Using the Azure CosmosDB NoSQL Vector Store connector (Preview)

Warning

The Semantic Kernel Vector Store functionality is in preview, and improvements that require breaking changes may still occur in limited circumstances before release.

Overview

The Azure CosmosDB NoSQL Vector Store connector can be used to access and manage data in Azure CosmosDB NoSQL. The connector has the following characteristics.

Feature Area Support
Collection maps to Azure Cosmos DB NoSQL Container
Supported key property types
  • string
  • AzureCosmosDBNoSQLCompositeKey
Supported data property types
  • string
  • int
  • long
  • double
  • float
  • bool
  • DateTimeOffset
  • and enumerables of each of these types
Supported vector property types
  • ReadOnlyMemory<float>
  • ReadOnlyMemory<byte>
  • ReadOnlyMemory<sbyte>
  • ReadOnlyMemory<Half>
Supported index types
  • Flat
  • QuantizedFlat
  • DiskAnn
Supported distance functions
  • CosineSimilarity
  • DotProductSimilarity
  • EuclideanDistance
Supported filter clauses
  • AnyTagEqualTo
  • EqualTo
Supports multiple vectors in a record Yes
IsFilterable supported? Yes
IsFullTextSearchable supported? Yes
StoragePropertyName supported? No, use JsonSerializerOptions and JsonPropertyNameAttribute instead. See here for more info.
HybridSearch supported? Yes

Limitations

When initializing CosmosClient manually, it is necessary to specify CosmosClientOptions.UseSystemTextJsonSerializerWithOptions due to limitations in the default serializer. This option can be set to JsonSerializerOptions.Default or customized with other serializer options to meet specific configuration needs.

var cosmosClient = new CosmosClient(connectionString, new CosmosClientOptions()
{
    UseSystemTextJsonSerializerWithOptions = JsonSerializerOptions.Default,
});

Getting started

Add the Azure CosmosDB NoSQL Vector Store connector NuGet package to your project.

dotnet add package Microsoft.SemanticKernel.Connectors.AzureCosmosDBNoSQL --prerelease

You can add the vector store to the dependency injection container available on the KernelBuilder or to the IServiceCollection dependency injection container using extension methods provided by Semantic Kernel.

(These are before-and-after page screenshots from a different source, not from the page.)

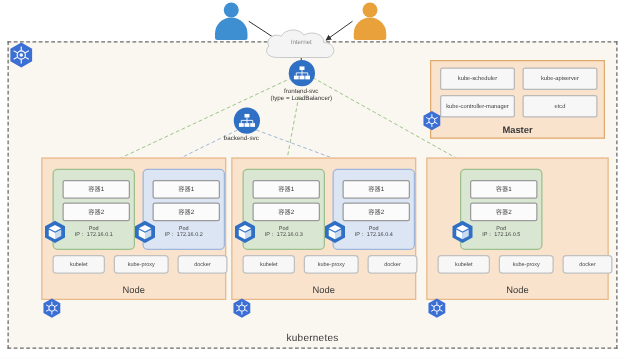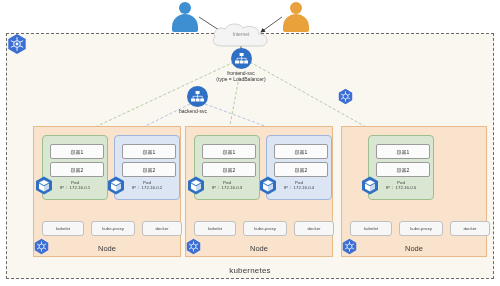--- a/index.html
+++ b/index.html
@@ -190,6 +190,15 @@
   </div>
   <div class="svclabel" style="left:153px;top:108px;width:80px;">backend-svc</div>
 
+  <div class="master">
+    <div class="master-grid">
+      <div class="mbox">kube-scheduler</div>
+      <div class="mbox">kube-apiserver</div>
+      <div class="mbox">kube-controller-manager</div>
+      <div class="mbox">etcd</div>
+    </div>
+    <div class="master-title">Master</div>
+  </div>
   <div class="hex hex-sm" style="left:337px;top:88px;">
     <svg width="17" height="17" viewBox="0 0 22 22">
       <polygon points="11,1 19.7,6 19.7,16 11,21 2.3,16 2.3,6" fill="#3b6fd4"></polygon>

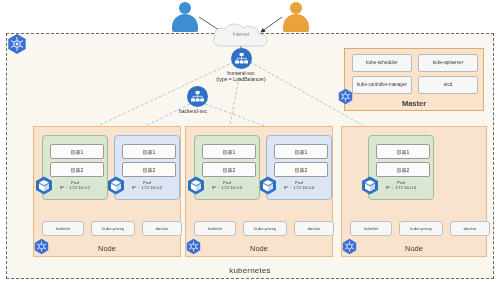--- a/index.html
+++ b/index.html
@@ -66,7 +66,7 @@
 
   
   .node{
-    position:absolute;top:126px;height:131px;
+    position:absolute;top:126px;height:114px;
     background:#fae3cd;border:1px solid #e8b989;box-sizing:border-box;
   }
   .node-title{position:absolute;left:0;bottom:3px;width:100%;text-align:center;

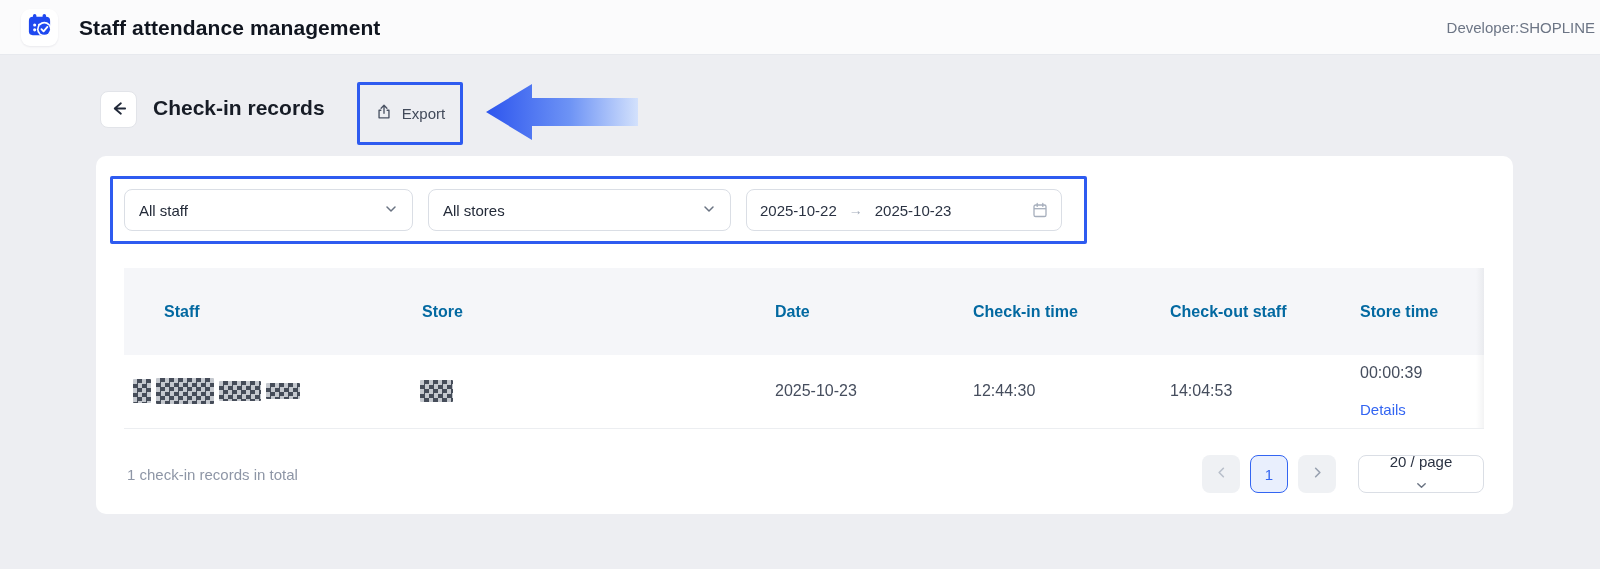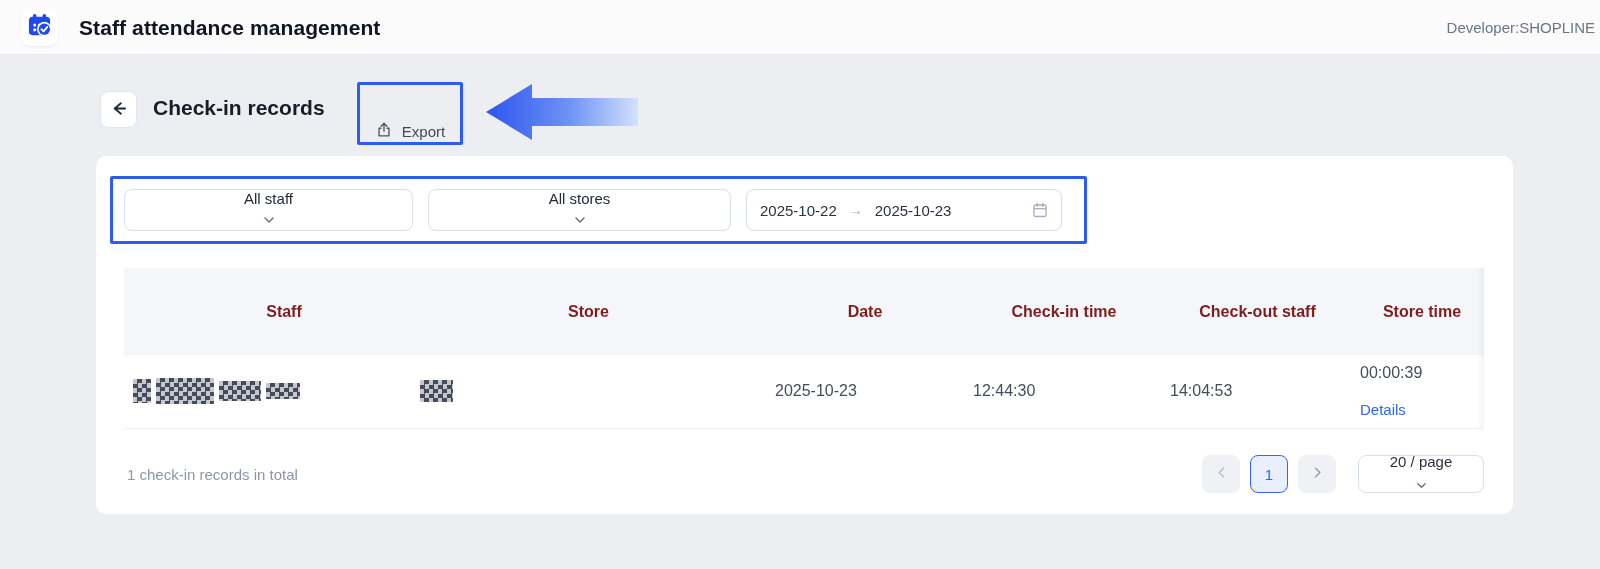--- a/index.html
+++ b/index.html
@@ -55,7 +55,7 @@
   .export-annot{
     position:absolute;left:357px;top:82px;width:106px;height:63px;
     border:3px solid var(--accent);border-radius:2px;
-    display:flex;align-items:flex-end;justify-content:center;gap:9px;
+    display:flex;align-items:center;justify-content:center;gap:9px;
   }
   .export-btn{
     display:flex;align-items:center;gap:9px;cursor:pointer;

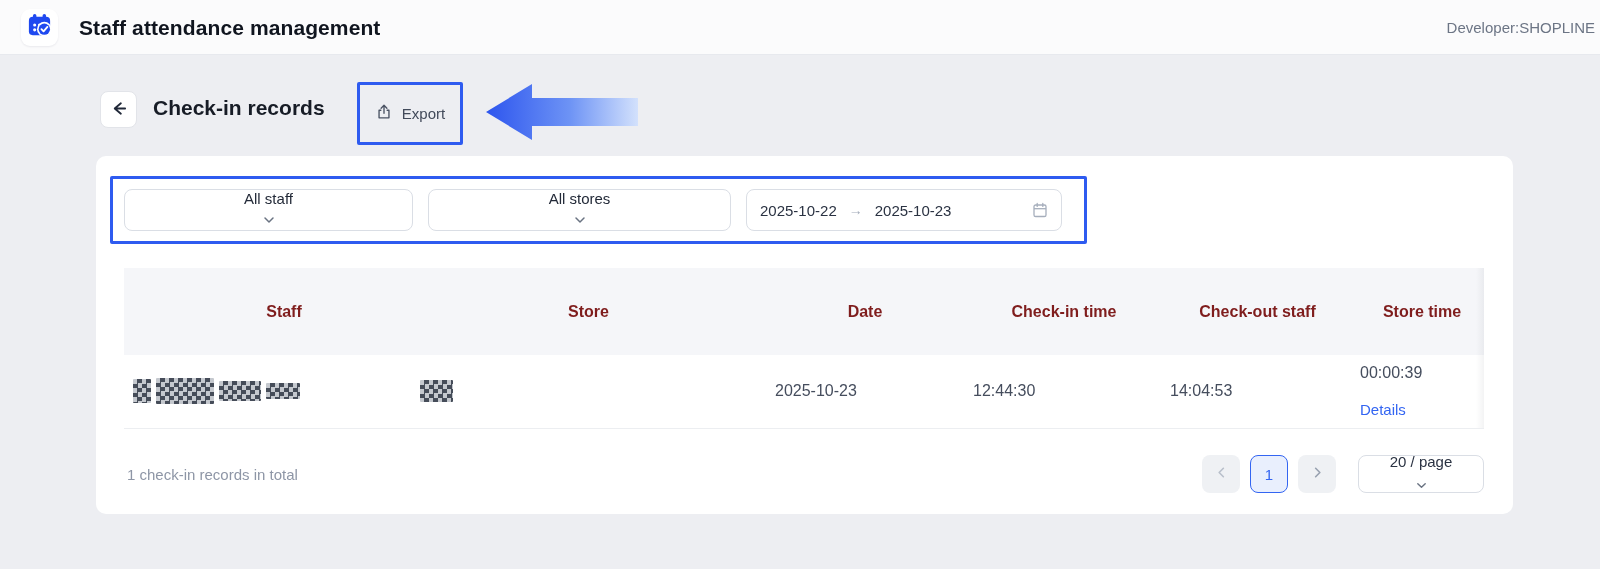--- a/index.html
+++ b/index.html
@@ -81,7 +81,7 @@
   .select{
     height:42px;background:#fff;border:1px solid var(--border);border-radius:8px;
     display:flex;align-items:center;justify-content:space-between;
-    padding:0 14px;font-size:15px;color:#232a38;cursor:pointer;flex-direction:column;
+    padding:0 14px;font-size:15px;color:#232a38;cursor:pointer;
   }
   .sel-staff{width:289px;}
   .sel-stores{width:303px;}

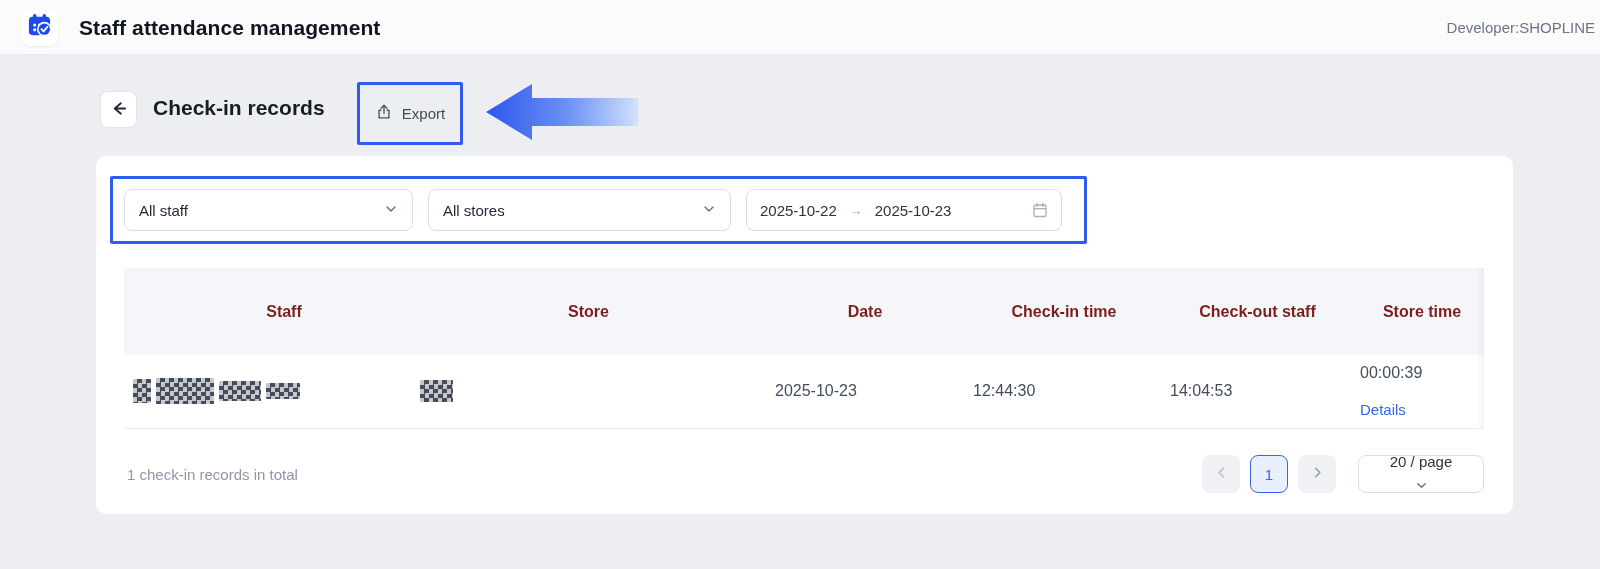--- a/index.html
+++ b/index.html
@@ -99,8 +99,8 @@
     table-layout:fixed;
   }
   .tbl th{
-    background:#f5f6f9;height:87px;text-align:center;vertical-align:middle;
-    font-size:16px;font-weight:600;color:#7f1d1d;
+    background:#f5f6f9;height:87px;text-align:left;vertical-align:middle;
+    font-size:16px;font-weight:600;color:#0369a1;
   }
   .tbl td{
     height:73px;vertical-align:middle;border-bottom:1px solid #eceef1;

using Microsoft.SemanticKernel;

// Using Kernel Builder.
var kernelBuilder = Kernel
    .CreateBuilder()
    .AddAzureCosmosDBNoSQLVectorStore(connectionString, databaseName);
using Microsoft.SemanticKernel;

// Using IServiceCollection with ASP.NET Core.
var builder = WebApplication.CreateBuilder(args);
builder.Services.AddAzureCosmosDBNoSQLVectorStore(connectionString, databaseName);

Extension methods that take no parameters are also provided. These require an instance of Microsoft.Azure.Cosmos.Database to be separately registered with the dependency injection container.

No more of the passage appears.